A description of how you would use the strategy
Preview
The teacher shows pictures from an informational text to the students. The
students will see the cover of the baby wolf.
Predict
The teacher asks the class for several word predictions and reasons for those
predictions. For example: What words you might find in the book? After nodding
with understanding, the teacher asks for another word prediction and the reason for
it. More students volunteer words, and each time the teacher asks why the student
thinks his or her word will appear in the text.
The students work in groups to record additional predictions on blank cards.
Each group sorts its words into meaningful categories and labels each category.
Category labels are shared with the entire class.

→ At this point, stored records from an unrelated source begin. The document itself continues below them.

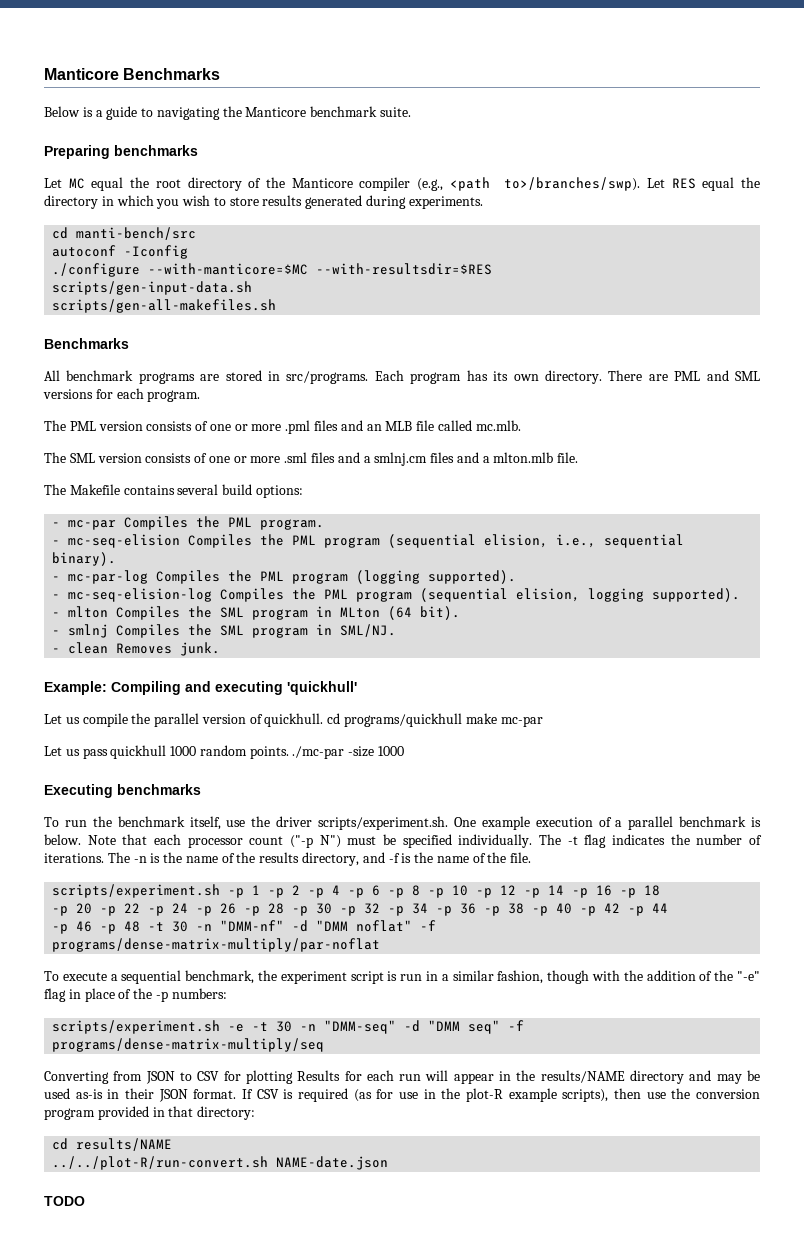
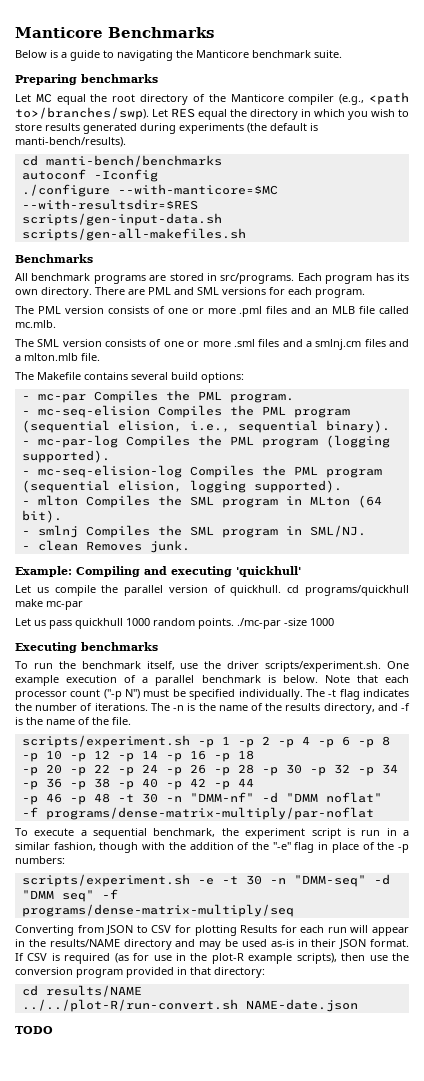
[408,196,483,209] [52,227,197,240] experiments. // cd manti-bench/src -> [179,123,318,134] [15,137,126,147] [21,155,222,167] experiments (the default is manti-bench/results). // cd manti-bench/benchmarks

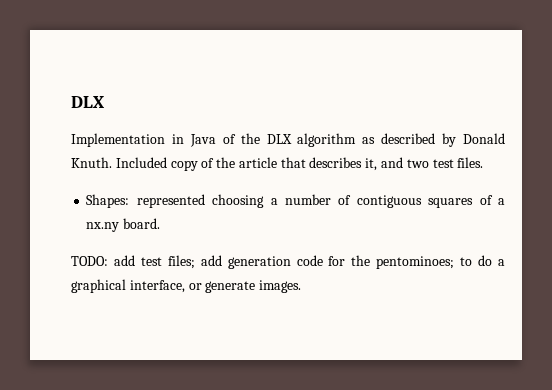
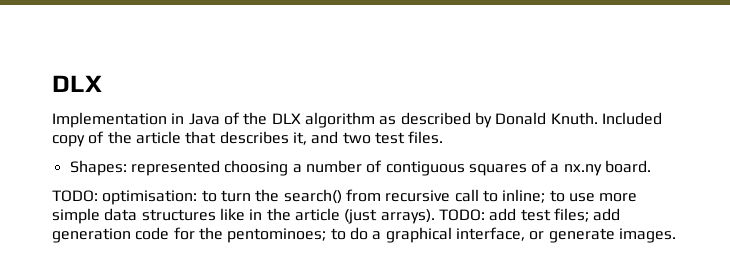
(108, 261) none -> [102,189,638,205] [52,208,485,224] optimisation: to turn the search() from recursive call to inline; to use more simple data structures like in the article (just arrays). TODO:

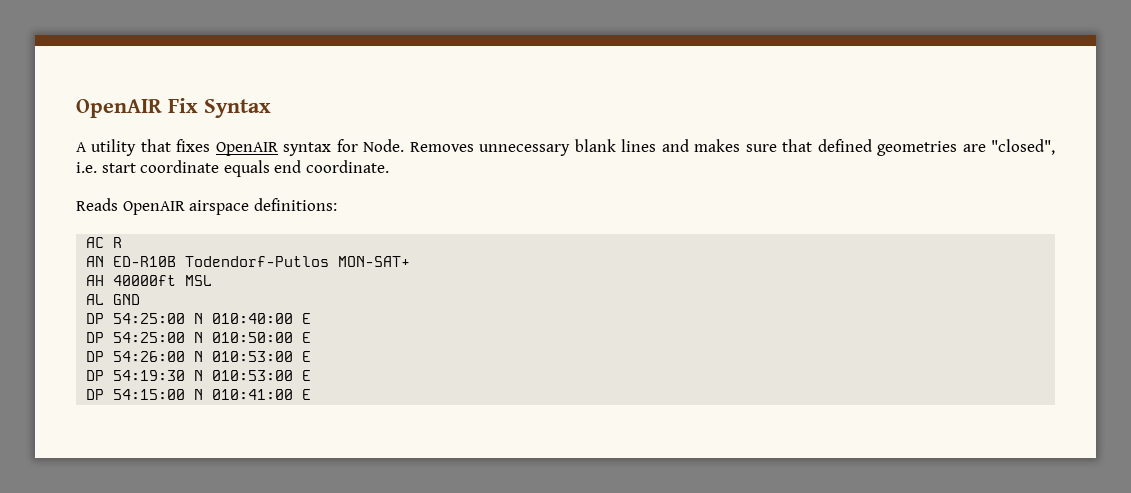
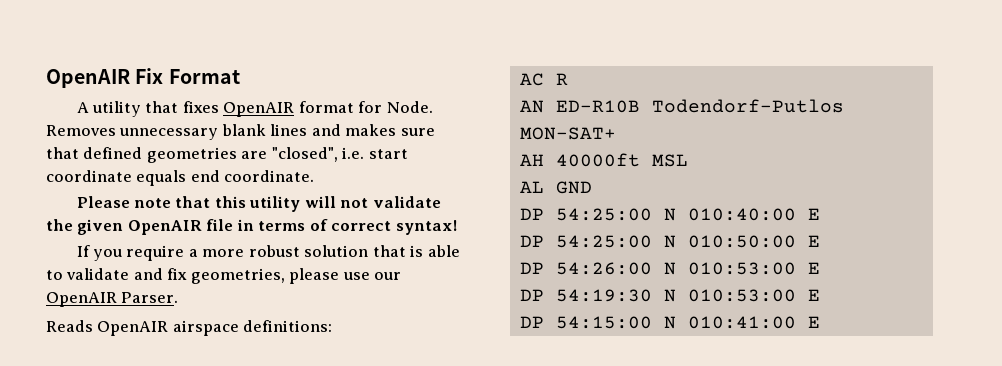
[204,99,271,118] Syntax -> [168,69,240,84] Format
[283,142,332,156] syntax -> [298,101,354,113] format
(389, 166) none -> [76,196,441,212] [46,219,457,235] [76,245,460,261] [46,268,402,284] [46,292,179,307] // Please note that this utility will not validate the given OpenAIR file in terms of correct syntax! // If you require a more robust solution that is able to validate and fix geometries, please use our OpenAIR Parser.

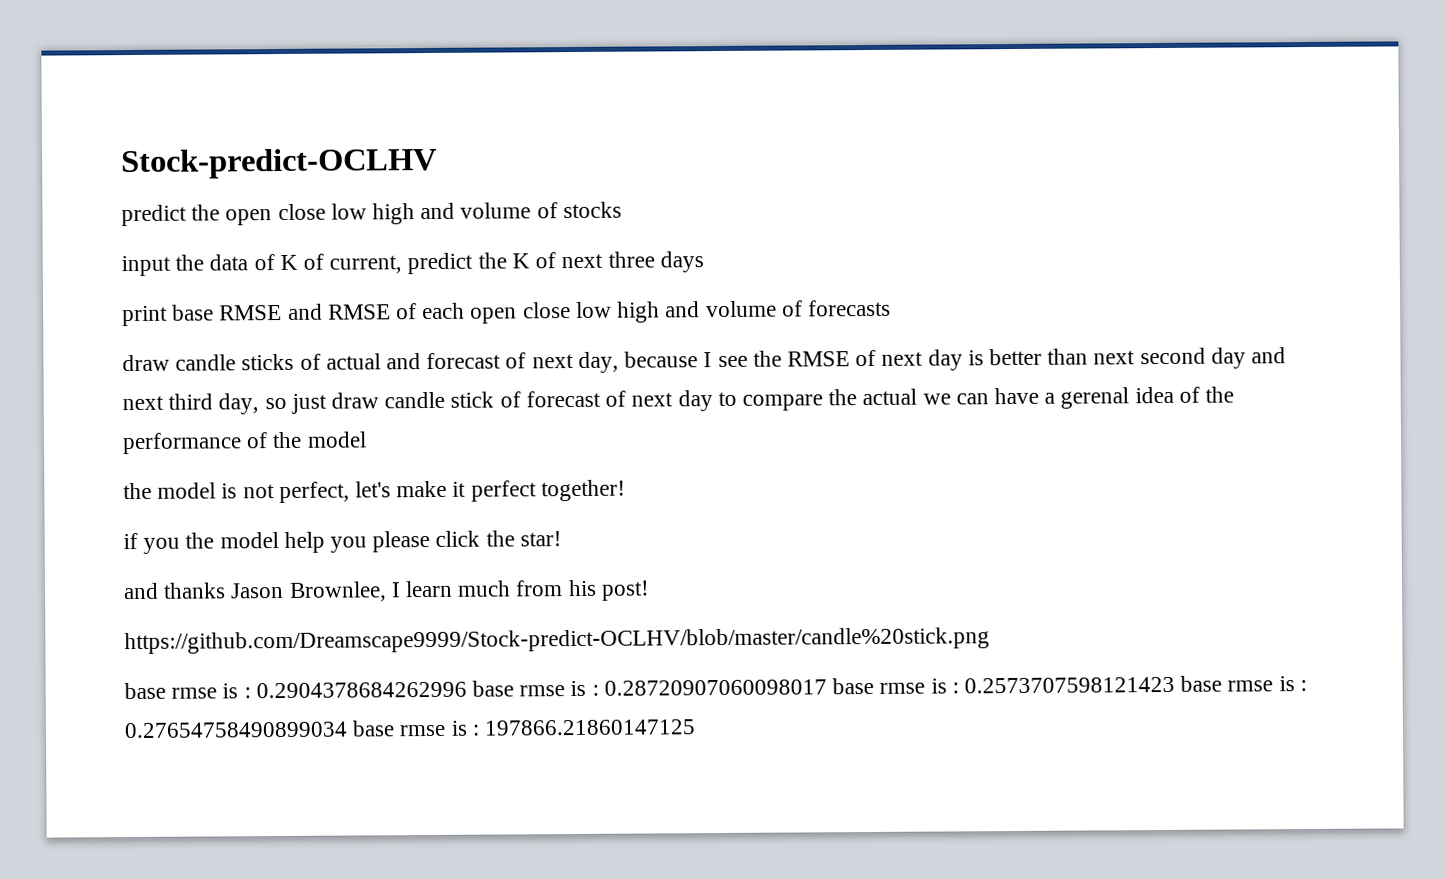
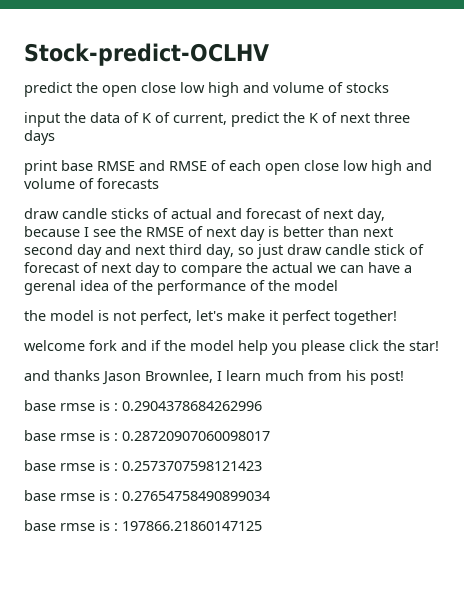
[123,532,181,554] if you -> [24,340,161,351] welcome fork and if
[124,627,990,655] [124,680,599,700] https://github.com/Dreamscape9999/Stock-predict-OCLHV/blob/master/candle%20stick.png // base rmse is : 0.2904378684262996 base rmse is : -> [24,400,262,411] [24,430,118,441] base rmse is : 0.2904378684262996 // base rmse is :
(827, 687) none -> (270, 436) //
(1175, 685) none -> (262, 466) //
(348, 730) none -> (270, 496) //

Each group selects from among its cards a word that the group members think
every other group will have, a word the members think no other group will have,
and a word the members find interesting. These words are written on sentence
strips, and a representative from each group shares the three words.
The teacher leads a discussion about the words that have been shared, including
their possible context in the book.
Confirm
The students listen to or read the book, confirming predictions as the text is read.
The students compare the authors selection and use of words with their own and
discuss the benefits of previewing a book in this way.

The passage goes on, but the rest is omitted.